Kapitalizmin neo-liberal döneminde mekân ve cinsiyet arasında değişimler söz
konusudur. Mağazalar artık kadın, erkek ve cinsiyetsiz (unisex) ürünleri
sergiliyor, reklâmlarını bunun üzerine kuruyor.
Kapitalizm
ve Toplumsal Cinsiyet Endüstrisi
Şirketler,
cinsiyetimize, ten rengimize, tercih ve kültürel farklılıklarımıza bakmaz.
İster farklılıklarımız yüzünden dışlanalım ister kültürel ve ten rengimizden
dolayı dışlanalım, kapitalist şirketler açısından önemli olan, tüketici
kitleleri olması ve tüketim için inşa edilen alanlara kitlelerin gidiyor
olmasıdır.
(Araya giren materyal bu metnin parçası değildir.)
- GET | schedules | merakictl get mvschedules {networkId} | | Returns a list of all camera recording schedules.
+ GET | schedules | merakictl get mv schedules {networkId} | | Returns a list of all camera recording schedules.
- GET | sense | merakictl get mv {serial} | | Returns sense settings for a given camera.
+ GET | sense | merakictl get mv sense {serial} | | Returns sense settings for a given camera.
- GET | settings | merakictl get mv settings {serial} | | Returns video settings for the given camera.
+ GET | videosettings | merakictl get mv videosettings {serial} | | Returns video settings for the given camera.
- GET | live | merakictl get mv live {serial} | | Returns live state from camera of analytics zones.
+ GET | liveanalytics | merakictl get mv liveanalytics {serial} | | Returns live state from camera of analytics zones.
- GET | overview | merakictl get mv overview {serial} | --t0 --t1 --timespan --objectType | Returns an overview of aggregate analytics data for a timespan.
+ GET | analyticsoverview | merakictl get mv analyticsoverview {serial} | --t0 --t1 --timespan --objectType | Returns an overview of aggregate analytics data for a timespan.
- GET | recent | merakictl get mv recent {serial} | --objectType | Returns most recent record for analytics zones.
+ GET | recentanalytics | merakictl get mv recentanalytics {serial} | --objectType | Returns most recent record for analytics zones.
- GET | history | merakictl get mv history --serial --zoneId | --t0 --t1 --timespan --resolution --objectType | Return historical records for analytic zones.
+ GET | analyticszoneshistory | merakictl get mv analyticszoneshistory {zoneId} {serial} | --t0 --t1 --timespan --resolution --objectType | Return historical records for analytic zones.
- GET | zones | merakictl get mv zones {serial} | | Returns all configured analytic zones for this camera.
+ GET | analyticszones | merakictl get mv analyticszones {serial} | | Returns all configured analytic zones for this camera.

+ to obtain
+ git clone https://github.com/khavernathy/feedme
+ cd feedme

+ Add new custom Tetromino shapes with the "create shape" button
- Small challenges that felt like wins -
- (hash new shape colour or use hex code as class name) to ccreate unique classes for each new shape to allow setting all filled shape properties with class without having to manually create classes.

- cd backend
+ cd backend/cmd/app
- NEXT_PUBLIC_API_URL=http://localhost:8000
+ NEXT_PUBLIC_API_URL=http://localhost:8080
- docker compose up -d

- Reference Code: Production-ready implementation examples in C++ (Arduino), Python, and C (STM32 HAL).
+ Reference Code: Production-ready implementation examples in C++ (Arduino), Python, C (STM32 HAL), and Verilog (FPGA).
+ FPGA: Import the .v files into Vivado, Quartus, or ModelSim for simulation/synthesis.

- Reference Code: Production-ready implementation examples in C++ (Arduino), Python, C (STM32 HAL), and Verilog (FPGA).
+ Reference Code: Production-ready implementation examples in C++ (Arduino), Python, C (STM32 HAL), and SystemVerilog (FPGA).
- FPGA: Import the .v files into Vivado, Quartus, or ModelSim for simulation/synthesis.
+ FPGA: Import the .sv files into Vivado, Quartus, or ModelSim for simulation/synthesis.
Uygarlık tarihi boyunca her toplulukta cinsiyet rolleri inşa edilmiş
olup bu roller etrafında toplumsal ilişkiler örgütlenmiştir. Tarih boyunca iktisadi
sınıfsallaşmalardan söz ettiğimiz gibi, aynı şekilde bir cinsel sınıflaşmadan
da bahsedebiliriz. Tıpkı on dokuzuncu işçi hareketleriyle birlikte tarihte ilk
defa örgütlü emekçi sınıfların ortaya çıkmasında olduğu gibi aynı yüzyılda
örgütlü kadın hareketleri başlamış ve hem bu hak mücadelelerinin kazanımları
hem de kapitalizmin dönüşümleri dolayısıyla cinsel kimlikler görece
özgürleşmişti. Ancak mücadele duramazdı; kadınlar heteronomatif normlara ve
hegemonik erkeklik biçimlerine karşı mücadeleyi yükseltmiştir. Bu denemenin
boyutları gereği biz hem bu mücadele sürecini hem de kapitalizmin dönüşümünü
ayrı ayrı ele alma imkanına sahip değiliz. Ancak kapitalizmin kendi edilgin
şartları içerisinde gerçekleşen özgürleşmeyi tartışabiliriz.
“İktidar, elde edilen,
koparılan ya da paylaşılan bir şey değildir; iktidar, sayısız noktadan çıkarak,
eşitsiz ve hareketli ilişkiler içinde işler.” (Foucault, 1984)
Simone
de Beauvoir, ifade ettiği gibi “Tarihsel maddecilik kuramı, bazı önemli
doğruları gün ışığına çıkartmıştır. İnsanlık, tarihsel bir gerçekliktir.”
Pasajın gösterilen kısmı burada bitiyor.